EFFICACY AND COST OF GRANISETRON VERSUS ONDANSETRON IN THE PREVENTION OF CHEMOTHERAPY INDUCED NAUSEA AND VOMITING AMONG CANCER PATIENTS AT KENYATTA NATIONAL HOSPITAL
HTML Full TextEFFICACY AND COST OF GRANISETRON VERSUS ONDANSETRON IN THE PREVENTION OF CHEMOTHERAPY INDUCED NAUSEA AND VOMITING AMONG CANCER PATIENTS AT KENYATTA NATIONAL HOSPITAL
Muhire Innocent * 1, P. N. Karimi 2, D. G. Nyamu 2 and I. S. O. Maranga 3
Rwanda Military Hospital 1, Rwanda.
Department of Pharmaceutics and Pharmacy Practice 2, University of Nairobi, Kenya.
Department of Reproductive Health 3, Kenyatta National Hospital, Kenya.

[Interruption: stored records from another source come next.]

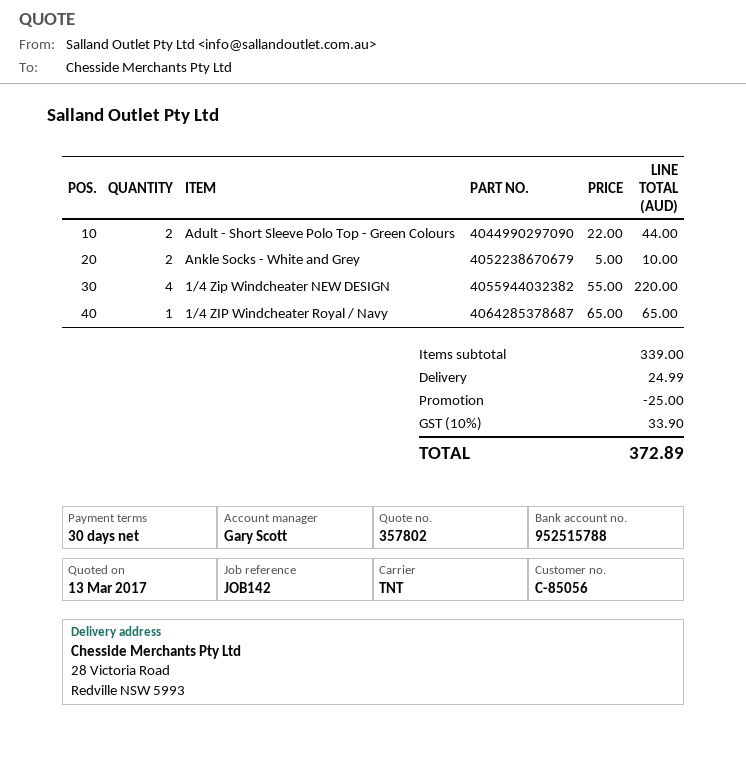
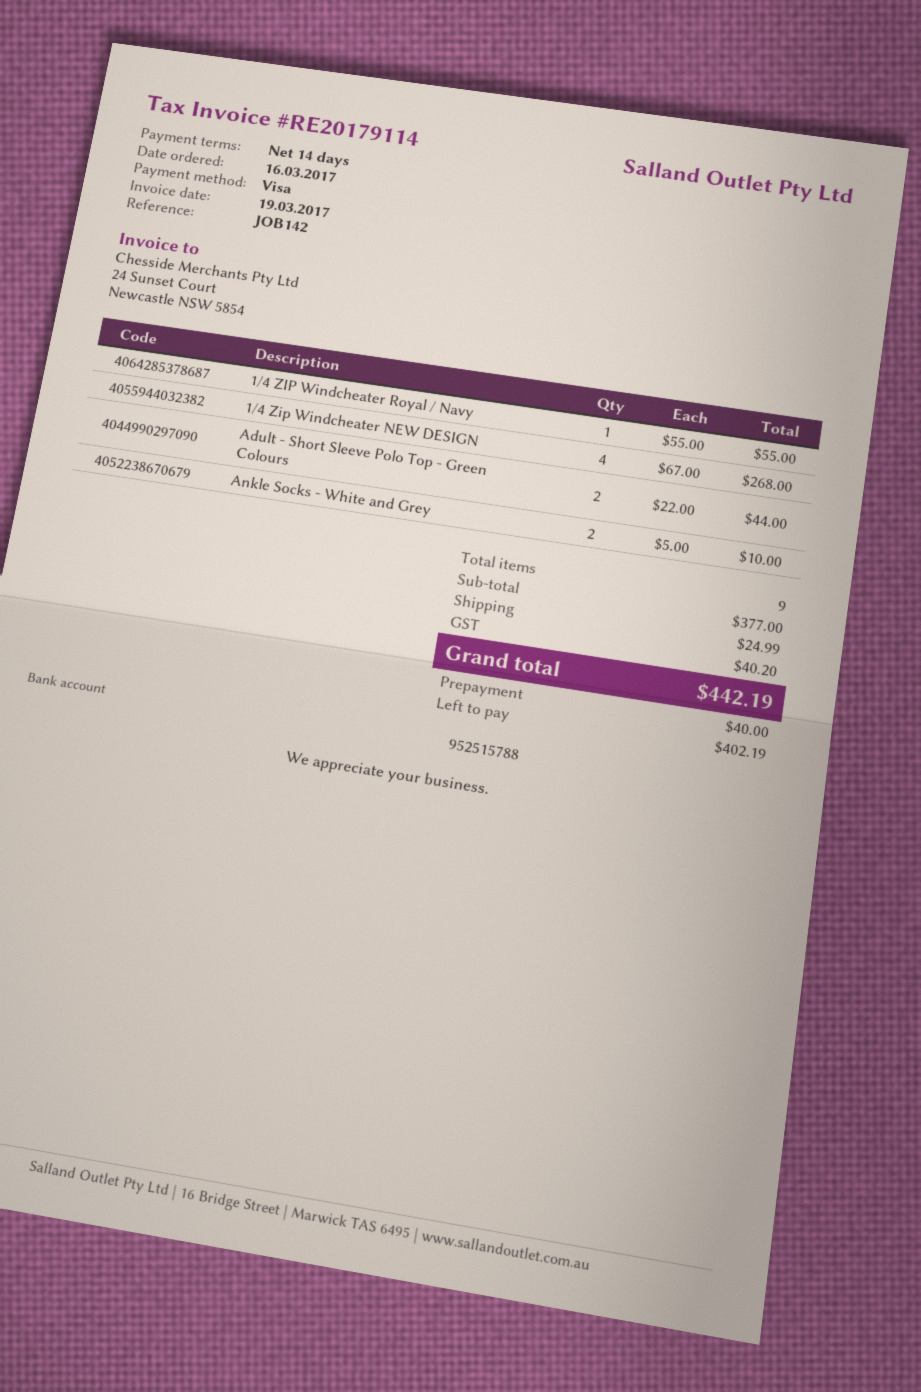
payment terms: 30 days -> 14 days
1/4 Zip Windcheater NEW DESIGN: 4 x 55.00 = 220.00 -> 4 x 67.00 = 268.00
1/4 ZIP Windcheater Royal / Navy: 1 x 65.00 = 65.00 -> 1 x 55.00 = 55.00
subtotal: 339.00 -> 377.00
discount: 25.00 -> none
tax: 33.90 -> 40.20
total: 372.89 -> 442.19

ABSTRACT: Differences in cost and similarities in the efficacy between ondansetron and granisetron have been reported in many clinical studies and prompted this study to determine whether such differences are important as Kenyatta National Hospital. Thirty-four adult cancer patients scheduled to start their consecutive three weekly cycles of cisplatin-based chemotherapy regimens, were recruited into a double-blind randomized crossover study to receive ondansetron 12 mg or granisetron 3 mg each combined with dexamethasone 8 mg as intravenous on the first day and continued on their respective oral combinations from day 2 to 4. The frequency of nausea and vomiting were recorded daily during 5 days of antiemetic treatment. Data were collected using a close ended questionnaire and statistical analysis was performed using STATA version 13 software. Statistical significance was checked using Fisher’s exact test and was considered when p value was less than 0.05. Female predominance was 70.6%, while dominant age was 50-70 years at 47.1% with a mean age of 53.5 (± 11.9) years and cervical cancer was leading cancer. Complete prevention of acute and delayed vomiting/nausea was observed in about 80 % of patients receiving either of the treatments. Direct cost with granisetron based antiemetic treatment regimen was higher compared with the one with ondansetron at a ratio of approximately 10:1. Ondansetron and granisetron each combined with dexamethasone have similar efficacy; the choice of each can depend on the cost. Ondansetron should be preferred to granisetron and further research for delayed chemotherapy induced nausea and vomiting requires to be done.
Keywords: |
Ondansetron, Granisetron, Prevention, Chemotherapy, Nausea and Vomiting
INTRODUCTION: Chemotherapy induced nausea and vomiting (CINV) are two major side effects experienced by patients in cancer treatment. Inadequately controlled CINV can result in other medical complications affecting patient’s quality of life 1. These additional complications lead to the complication of medical care at elevated cost and decrease of patient’s adherence to antineoplastic therapy 1, 2.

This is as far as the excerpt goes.